Back in Dar I looked it up.  In fact, there is such a 'rehabilitation island' exists.  As for the sandals, I've not been able to find a clear answer.  Confirming the existence of the island made me think back to my initial giddiness.  What is the cost of order in developing cities?  In our own cities in the West? Should be we be comfortable with the overt exclusion of the poor against the reality of the pervasive exclusion of the poor in the socio-political life of almost every country?  Can order, infrastructure and efficiency 'trickle down'? Or will it only be for the citizens of Kigali?  What does my comfort with the hidden dysfunction of Kigali say about me and the cultural paradigm that I come from?  One year in East Africa and I feel no closer to the answers -- but I'm relieved that I can still see the questions.

Sunday, November 20, 2011

The seeds of contempt

Since moving here, I’ve been cognizant of a strain in my relationships with many Tanzanians.  Nothing overt, just a subtle undercurrent of something that I haven’t yet found a way to describe.  It’s something that I didn’t experience in either Laos or Singapore and because I don’t understand it, it’s something I think about a lot.

Here on the peninsula (the expatriate enclave), I regularly see people have grocery attendants carry their bags to their car.  That I am able to carry my bags myself has elicited more than one look of confusion.  I see house attendants walking family pets and a steady stream of domestic help making their way to our various households in the early morning light.   I’m not going to address the economics of this system, but the power differential is painfully obvious.

A word that has come to mind on more than one occasion is contempt.
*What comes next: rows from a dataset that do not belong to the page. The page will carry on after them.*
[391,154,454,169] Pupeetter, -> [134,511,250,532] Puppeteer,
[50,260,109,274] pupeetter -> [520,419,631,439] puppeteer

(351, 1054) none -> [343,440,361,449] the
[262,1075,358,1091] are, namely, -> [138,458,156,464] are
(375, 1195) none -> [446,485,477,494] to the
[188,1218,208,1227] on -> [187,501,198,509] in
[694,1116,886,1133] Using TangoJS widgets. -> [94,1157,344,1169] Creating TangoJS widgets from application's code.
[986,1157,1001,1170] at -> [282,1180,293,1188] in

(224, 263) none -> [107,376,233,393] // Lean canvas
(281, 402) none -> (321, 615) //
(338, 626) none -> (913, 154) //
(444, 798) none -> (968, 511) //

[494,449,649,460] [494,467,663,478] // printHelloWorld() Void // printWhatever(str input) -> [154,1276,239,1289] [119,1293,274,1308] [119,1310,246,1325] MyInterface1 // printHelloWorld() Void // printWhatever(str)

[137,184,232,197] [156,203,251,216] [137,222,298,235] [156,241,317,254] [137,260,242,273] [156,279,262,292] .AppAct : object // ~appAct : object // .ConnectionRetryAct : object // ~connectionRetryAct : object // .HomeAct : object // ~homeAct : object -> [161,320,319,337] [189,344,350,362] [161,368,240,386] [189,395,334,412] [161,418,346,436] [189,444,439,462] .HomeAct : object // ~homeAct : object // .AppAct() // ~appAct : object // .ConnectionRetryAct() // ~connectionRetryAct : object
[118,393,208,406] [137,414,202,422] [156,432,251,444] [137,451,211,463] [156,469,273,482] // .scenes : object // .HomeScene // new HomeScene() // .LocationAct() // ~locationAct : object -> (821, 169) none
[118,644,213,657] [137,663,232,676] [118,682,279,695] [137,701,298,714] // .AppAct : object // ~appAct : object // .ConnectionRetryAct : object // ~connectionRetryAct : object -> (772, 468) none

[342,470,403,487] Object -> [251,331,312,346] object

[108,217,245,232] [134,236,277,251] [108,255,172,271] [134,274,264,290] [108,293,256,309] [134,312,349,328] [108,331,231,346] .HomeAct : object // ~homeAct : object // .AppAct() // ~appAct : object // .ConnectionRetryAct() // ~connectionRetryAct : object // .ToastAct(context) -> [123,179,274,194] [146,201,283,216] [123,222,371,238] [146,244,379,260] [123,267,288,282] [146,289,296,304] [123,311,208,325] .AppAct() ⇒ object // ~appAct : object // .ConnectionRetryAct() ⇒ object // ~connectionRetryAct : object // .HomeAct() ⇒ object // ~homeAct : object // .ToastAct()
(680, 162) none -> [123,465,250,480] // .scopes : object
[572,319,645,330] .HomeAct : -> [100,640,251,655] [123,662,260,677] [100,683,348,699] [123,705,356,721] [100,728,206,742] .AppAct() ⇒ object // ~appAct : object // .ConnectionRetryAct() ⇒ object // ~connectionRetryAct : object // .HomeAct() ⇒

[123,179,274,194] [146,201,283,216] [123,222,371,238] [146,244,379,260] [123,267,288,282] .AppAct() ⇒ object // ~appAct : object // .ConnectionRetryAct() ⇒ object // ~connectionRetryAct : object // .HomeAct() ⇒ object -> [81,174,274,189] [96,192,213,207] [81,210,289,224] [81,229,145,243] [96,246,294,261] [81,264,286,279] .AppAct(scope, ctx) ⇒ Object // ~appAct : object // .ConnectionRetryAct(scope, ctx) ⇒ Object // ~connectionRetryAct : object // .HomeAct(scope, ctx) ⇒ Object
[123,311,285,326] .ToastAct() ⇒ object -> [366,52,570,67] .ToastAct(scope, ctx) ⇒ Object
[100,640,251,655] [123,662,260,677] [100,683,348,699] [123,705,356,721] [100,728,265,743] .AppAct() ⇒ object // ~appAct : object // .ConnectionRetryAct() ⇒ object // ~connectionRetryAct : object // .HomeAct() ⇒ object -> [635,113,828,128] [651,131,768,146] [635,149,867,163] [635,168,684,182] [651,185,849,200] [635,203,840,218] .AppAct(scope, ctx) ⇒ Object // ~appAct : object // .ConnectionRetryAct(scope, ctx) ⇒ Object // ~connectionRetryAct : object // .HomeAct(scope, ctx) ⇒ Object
This week was one of those occasions.

When I woke up Wednesday morning there was no power.  A transformer servicing Dar had exploded earlier in the week and our generator had been running non-stop, so my first thought was that it had broken down under the strain.  Given that most of my colleagues don’t have generators, I figured it was just my turn to experience some inconvenience.  Because there was an outside chance I’d used up my pre-paid credit I strained at my window to hear whether other tenants were also afflicted.

I didn’t have to wait long before I heard a raised voice directed at our night guard.  Since it was a building-wide problem and we don’t have running water when there is no power, I gave up on my morning run, dawned a headband and went to work.

That’s when the venom started.  The first email I read from a fellow tenant was the written equivalent of frothing at the mouth.  Capital letters, thirty-six point font, the works.  How dare we be inconvenienced?  Slowly an explanation emerged.  For reasons that remain unknown, the night guard had pressed the emergency stop, shutting off our generator.  Immediately the rallying cries began for his dismissal.

Now it’s true, this guard was not necessarily the sharpest or most dedicated to his job.  But let’s consider what his job is: he sits for twelve hours at our gate, opens it when we come in to park, theoretically protects us from some unknown danger.  Don’t get me wrong, there is value to this.  But when I come home and he is sleeping, my first thought is not ‘why is he sleeping?’ it’s ‘how does one endure such boredom?’  To me, sitting and waiting for twelve hours at a time to open a gate would be a form of cruel and unusual torture. 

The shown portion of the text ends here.